Wiki says, "Library science (or Library and Information science) is an interdisciplinary field that applies the practices, perspectives, and tools ofmanagement, information technology, education, and other areas to libraries; the collection, organization, preservation, and dissemination of information resources; and the political economy of information."
Various careers in library science include librarian, metadata librarian, legal research, general research ...
I find legal and general research very appealing. I have a compelling need to learn new things, every day, and delight in integrating new pieces of information into my whole concept of The Way Things Work. By compelling, I mean utterly necessary for my mental and emotional well-being. I become very unhappy if I am not able to spend at least an hour or two a day learning new things.
Which explains why I am spending time reading *Dark Age Ahead* by Jane Jacobs on the morning of a tax return deadline. This is not mere frivolous dawdling. I am getting my fix of new knowledge, so I can go forth and review tax returns for the rest of the day.
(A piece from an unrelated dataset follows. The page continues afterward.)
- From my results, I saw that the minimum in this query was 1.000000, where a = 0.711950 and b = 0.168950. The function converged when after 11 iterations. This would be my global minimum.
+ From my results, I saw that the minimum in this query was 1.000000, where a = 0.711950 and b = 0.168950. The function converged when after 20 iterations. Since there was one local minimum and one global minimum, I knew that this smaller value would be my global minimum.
Writing in the early 2000's Jacobs focused on the breakdown of 5 pillars of cuture in the U.S. and Canada:
- community and family
- higher education
- effective practice of science and science based technology
- taxes and governmental powers directly in touch with needs and possibilities
- self-policing by the learned professions
Just before I began writing this blog entry, I was reading Jacobs' analysis of the availability of housing to people, and how the cost of housing relative to earnings has risen during the latter half of the 20th century and the first years of the 21st. I had to stop at that point, to check Jacobs' statements against my own observations and other things I've read or heard about. She's definitely right about the cost of housing, but why has this happened? I'm sure Jacobs goes on to discuss the reasons, but I want to think about it myself first, before I read what she says (an aside: Jacobs died in 2004, yet I am writing of her as though she is speaking right now, today -- what a marvelous thing writing is, to allow the dead to speak to the living)
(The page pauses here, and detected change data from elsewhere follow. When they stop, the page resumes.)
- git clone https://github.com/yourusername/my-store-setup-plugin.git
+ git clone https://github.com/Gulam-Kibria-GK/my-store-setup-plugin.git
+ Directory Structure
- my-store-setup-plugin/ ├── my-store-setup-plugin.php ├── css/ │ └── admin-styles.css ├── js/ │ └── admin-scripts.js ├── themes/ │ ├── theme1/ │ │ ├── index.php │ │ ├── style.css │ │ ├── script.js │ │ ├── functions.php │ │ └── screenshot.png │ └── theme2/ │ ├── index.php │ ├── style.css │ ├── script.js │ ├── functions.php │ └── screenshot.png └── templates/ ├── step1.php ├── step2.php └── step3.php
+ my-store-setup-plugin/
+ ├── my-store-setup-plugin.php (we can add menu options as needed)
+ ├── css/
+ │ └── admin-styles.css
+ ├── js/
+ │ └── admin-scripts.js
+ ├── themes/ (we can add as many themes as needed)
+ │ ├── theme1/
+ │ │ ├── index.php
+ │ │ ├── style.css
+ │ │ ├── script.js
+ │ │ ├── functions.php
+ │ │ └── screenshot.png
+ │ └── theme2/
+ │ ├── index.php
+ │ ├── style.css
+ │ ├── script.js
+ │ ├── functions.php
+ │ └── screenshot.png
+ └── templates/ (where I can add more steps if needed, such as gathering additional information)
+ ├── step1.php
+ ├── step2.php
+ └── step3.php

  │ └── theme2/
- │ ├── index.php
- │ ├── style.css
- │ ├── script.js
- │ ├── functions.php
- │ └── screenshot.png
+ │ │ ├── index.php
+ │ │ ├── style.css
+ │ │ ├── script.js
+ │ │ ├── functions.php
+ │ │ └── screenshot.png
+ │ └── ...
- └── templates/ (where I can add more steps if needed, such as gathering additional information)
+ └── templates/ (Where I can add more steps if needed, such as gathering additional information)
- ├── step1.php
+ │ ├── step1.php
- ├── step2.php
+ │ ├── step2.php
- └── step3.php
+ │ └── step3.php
Because of recent experiences I have had with tenants who told me, in all earnestness, that they had no money to pay their rent, while at their sides was the fresh, new box that had contained the 42 inch TV they had just purchased, my thoughts naturally turned toward blaming tenants and homeowners.
Far as I can tell, the particular tenants who are living in my house, rent-free, even as I write this, used to have more money for their household. The husband had a well-paying job in Michigan, while the wife shopped and minded the home. The husband lost the job in Michigan, took a lower-paying job in Texas; but the wife still spends as though the household had its old, higher income.
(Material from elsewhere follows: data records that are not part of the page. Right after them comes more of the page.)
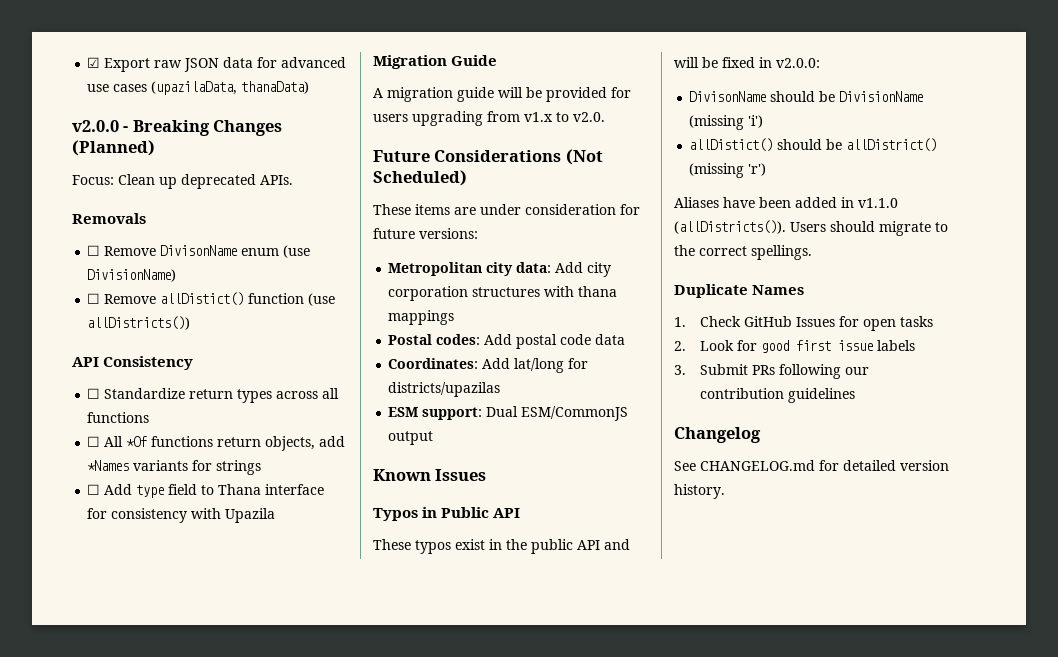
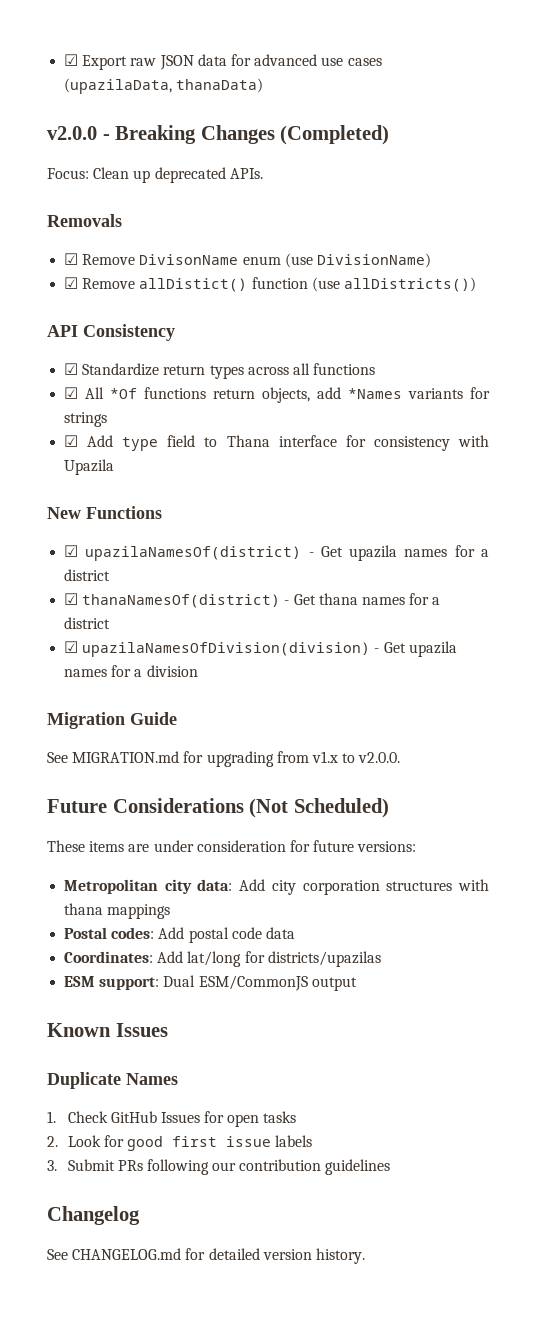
- v2.0.0 - Breaking Changes (Planned)
+ v2.0.0 - Breaking Changes (Completed)
- ☐ Remove DivisonName enum (use DivisionName)
+ ☑ Remove DivisonName enum (use DivisionName)
- ☐ Remove allDistict() function (use allDistricts())
+ ☑ Remove allDistict() function (use allDistricts())
- ☐ Standardize return types across all functions
+ ☑ Standardize return types across all functions
- ☐ All *Of functions return objects, add *Names variants for strings
+ ☑ All *Of functions return objects, add *Names variants for strings
- ☐ Add type field to Thana interface for consistency with Upazila
+ ☑ Add type field to Thana interface for consistency with Upazila
+ New Functions
+ ☑ upazilaNamesOf(district) - Get upazila names for a district
+ ☑ thanaNamesOf(district) - Get thana names for a district
+ ☑ upazilaNamesOfDivision(division) - Get upazila names for a division
  Migration Guide
- A migration guide will be provided for users upgrading from v1.x to v2.0.
+ See MIGRATION.md for upgrading from v1.x to v2.0.0.
- Typos in Public API
- These typos exist in the public API and will be fixed in v2.0.0:
- DivisonName should be DivisionName (missing 'i')
- allDistict() should be allDistrict() (missing 'r')
- Aliases have been added in v1.1.0 (allDistricts()). Users should migrate to the correct spellings.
That leads to a further question, because I don't think "my" tenants are unique. Considering the huge amount of credit card debt that USians have collectively run up, millions of USians have kept on spending based on income levels they no longer have. Likewise, our Congress continues to spend money it does not have. What is the cultural root of this tendency to be out of touch with reality? The answer is definitely not "capitalism." I think it's something more deeply rooted in human biology. Perhaps the same root that causes people to keep eating, even after they have already eaten enough to satisfy their energy needs. I say this, not as an aloof observer, but as a human who constantly struggles with my weight and budget.